* _Aim of the exercise_:
Count how many lines in the material below hold the word "throught"; the reply is that number alone.

* _Given data_:

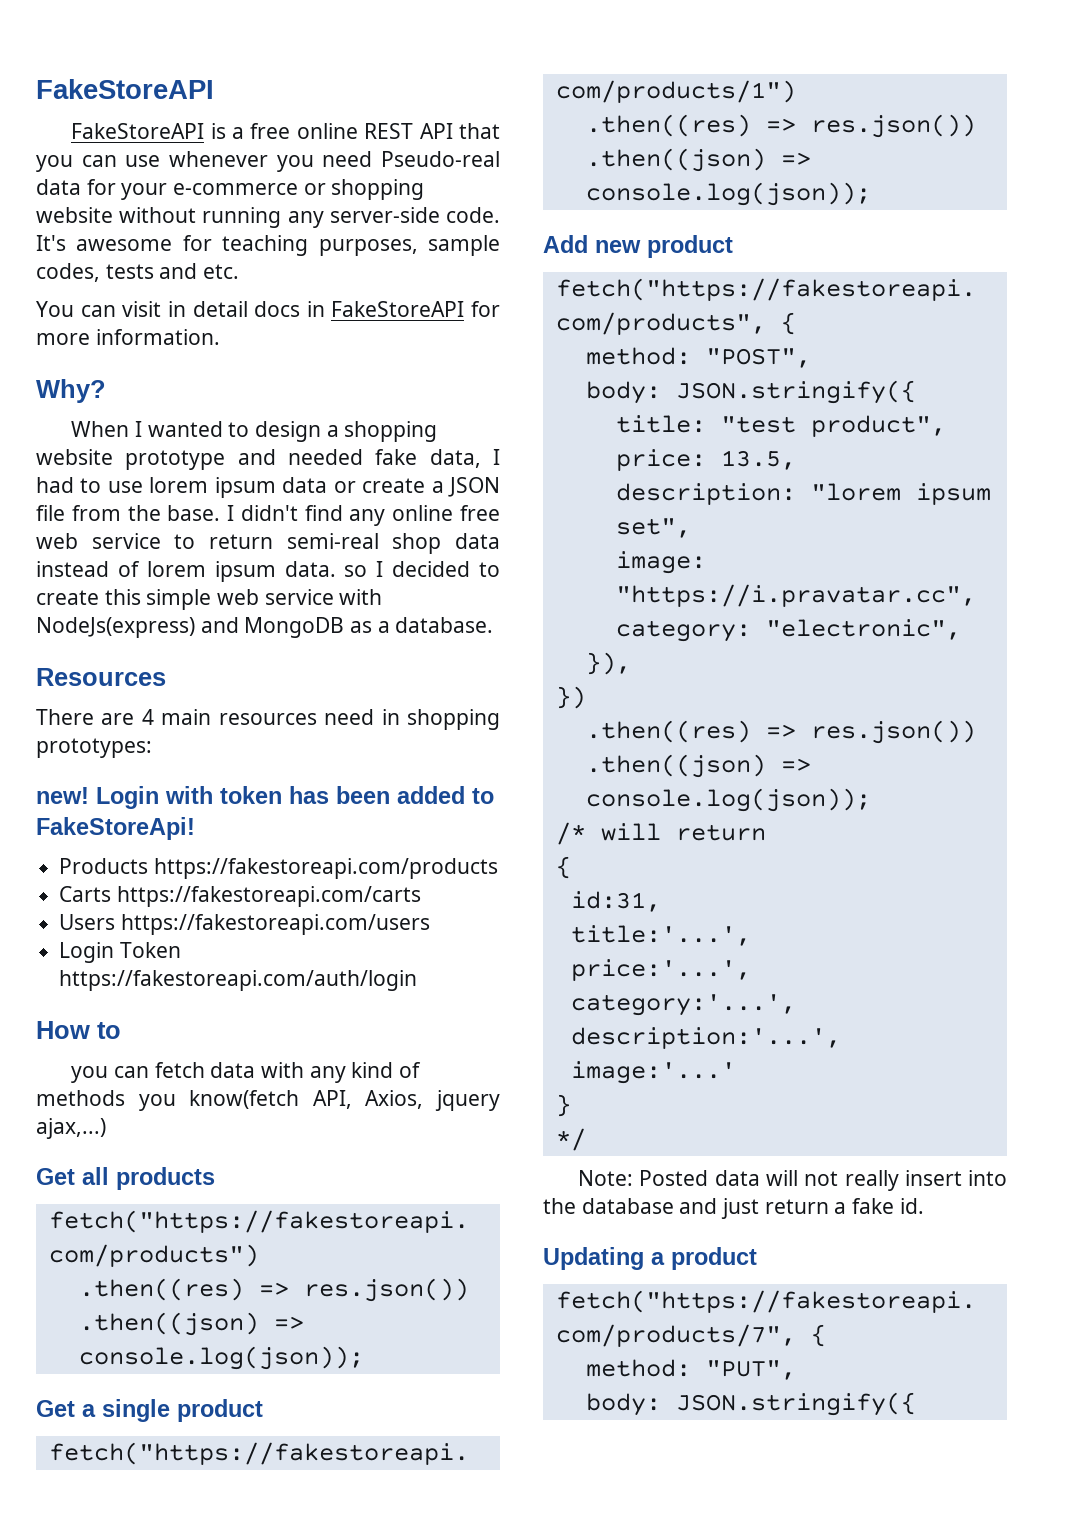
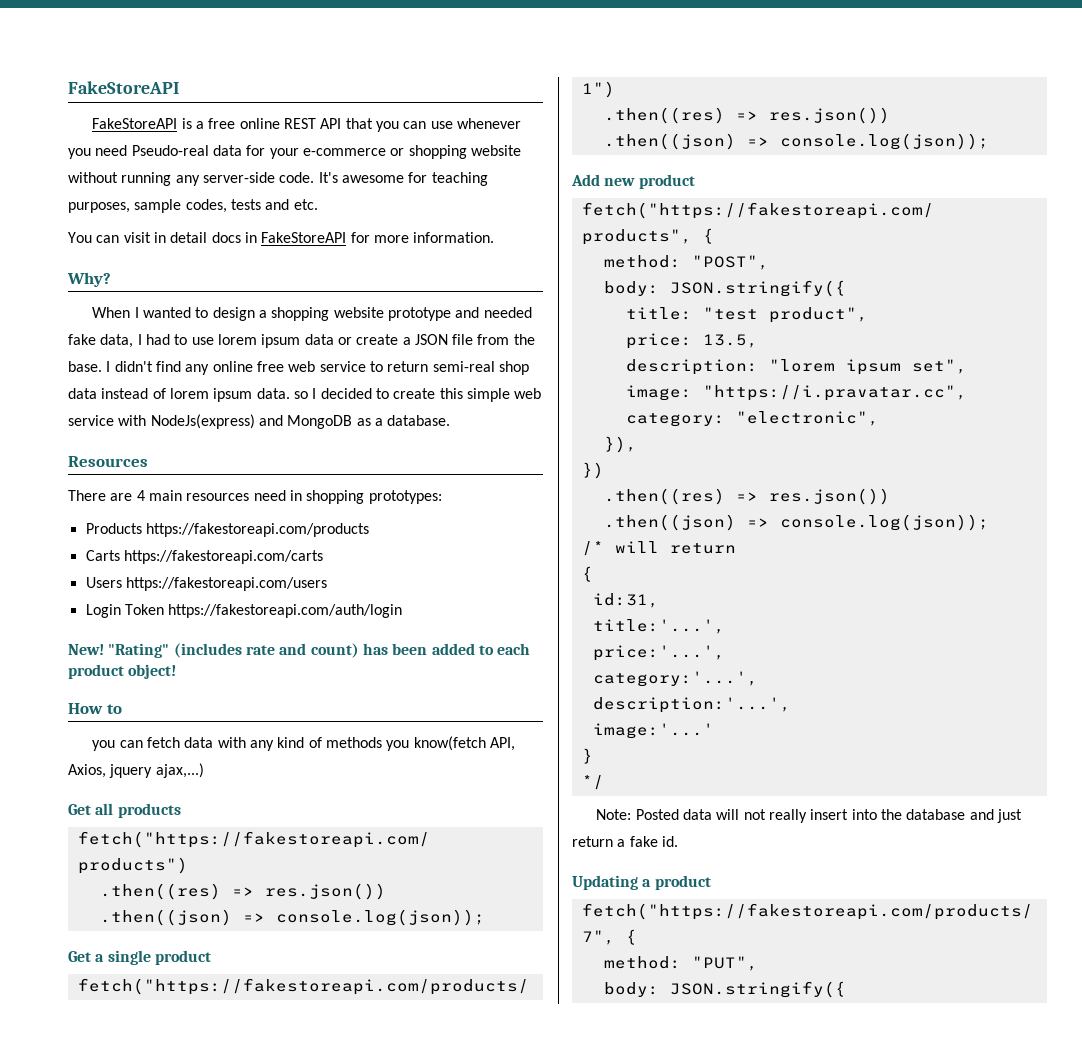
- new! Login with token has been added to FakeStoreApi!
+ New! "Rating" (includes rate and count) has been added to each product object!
...
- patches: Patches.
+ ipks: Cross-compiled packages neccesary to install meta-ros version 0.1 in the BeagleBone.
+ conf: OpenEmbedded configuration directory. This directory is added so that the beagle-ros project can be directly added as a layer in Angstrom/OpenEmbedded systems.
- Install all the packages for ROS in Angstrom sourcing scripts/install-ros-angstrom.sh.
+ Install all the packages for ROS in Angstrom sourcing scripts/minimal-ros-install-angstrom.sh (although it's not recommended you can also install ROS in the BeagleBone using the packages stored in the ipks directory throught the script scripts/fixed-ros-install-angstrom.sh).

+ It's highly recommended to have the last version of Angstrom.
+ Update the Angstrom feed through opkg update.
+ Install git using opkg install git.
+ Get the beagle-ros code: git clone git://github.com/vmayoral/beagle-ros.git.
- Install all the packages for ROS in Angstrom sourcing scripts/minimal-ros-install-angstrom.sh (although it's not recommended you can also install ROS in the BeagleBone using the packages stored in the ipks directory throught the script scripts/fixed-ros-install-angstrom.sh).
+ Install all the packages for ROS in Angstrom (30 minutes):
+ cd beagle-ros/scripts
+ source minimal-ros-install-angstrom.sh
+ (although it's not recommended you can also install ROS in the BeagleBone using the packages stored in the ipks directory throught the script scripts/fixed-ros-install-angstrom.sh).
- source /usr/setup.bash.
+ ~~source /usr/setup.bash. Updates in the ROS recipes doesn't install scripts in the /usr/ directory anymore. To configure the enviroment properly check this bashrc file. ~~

* _Solution to this problem_:
3